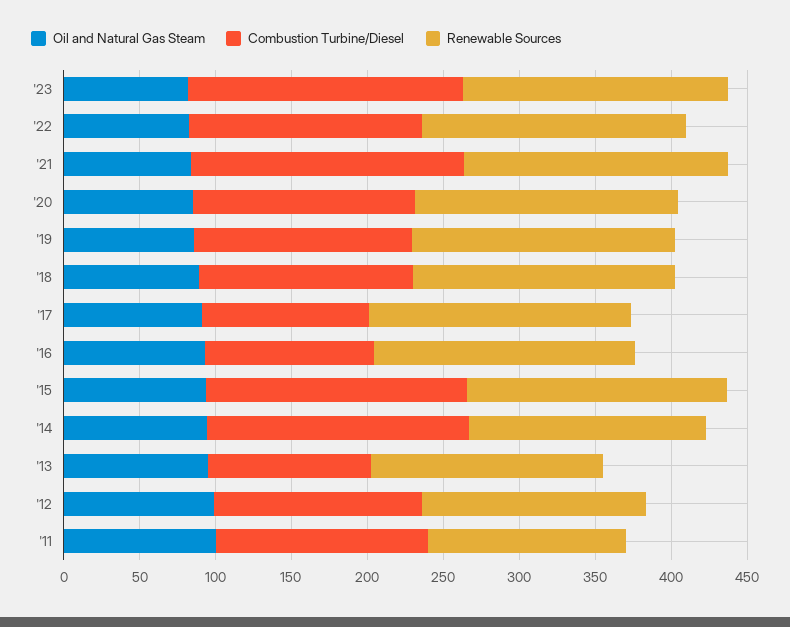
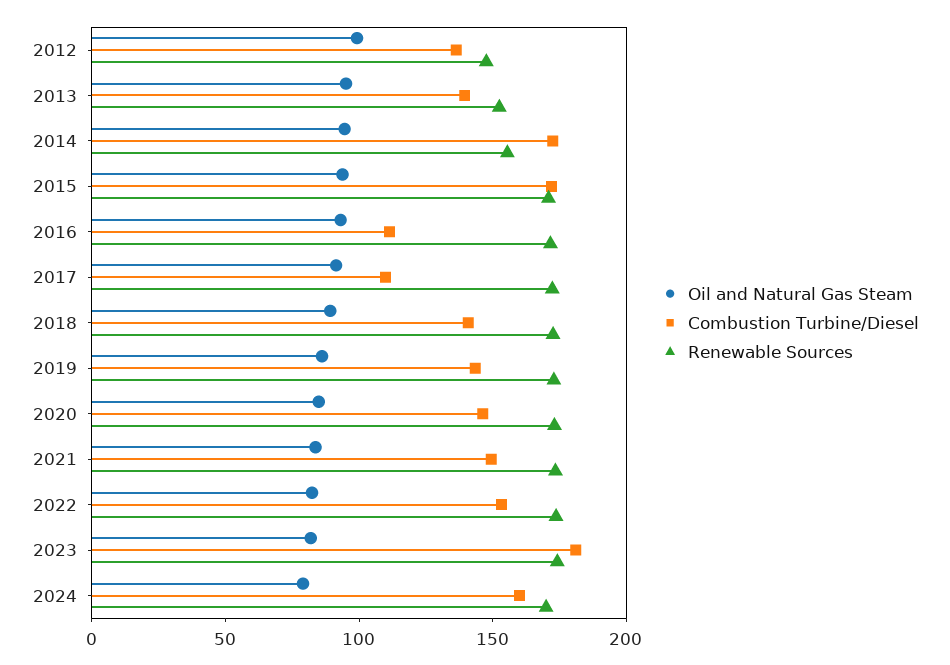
Combustion Turbine/Diesel, '21: 180 -> 150
Combustion Turbine/Diesel, '13: 110 -> 140
Oil and Natural Gas Steam, '11: 100 -> none
Combustion Turbine/Diesel, '11: 140 -> none
Renewable Sources, '11: 130 -> none
Oil and Natural Gas Steam, 2024: none -> 80
Combustion Turbine/Diesel, 2024: none -> 160
Renewable Sources, 2024: none -> 170

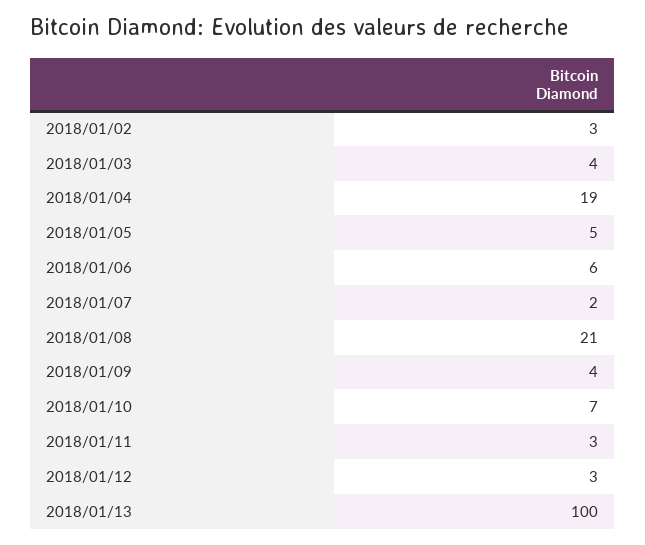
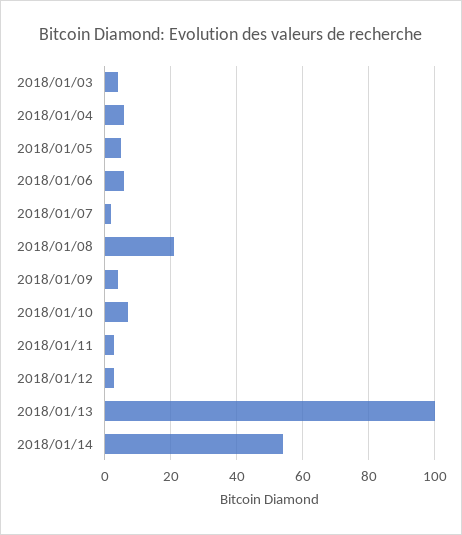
2018/01/02: 3 -> none
2018/01/04: 19 -> 5
2018/01/14: none -> 55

Task requirements | The word "Renewable" appears in some of the lines above. Copy those lines.

Response to the exercise |
Renewable Sources, '11: 130 -> none
Renewable Sources, 2024: none -> 170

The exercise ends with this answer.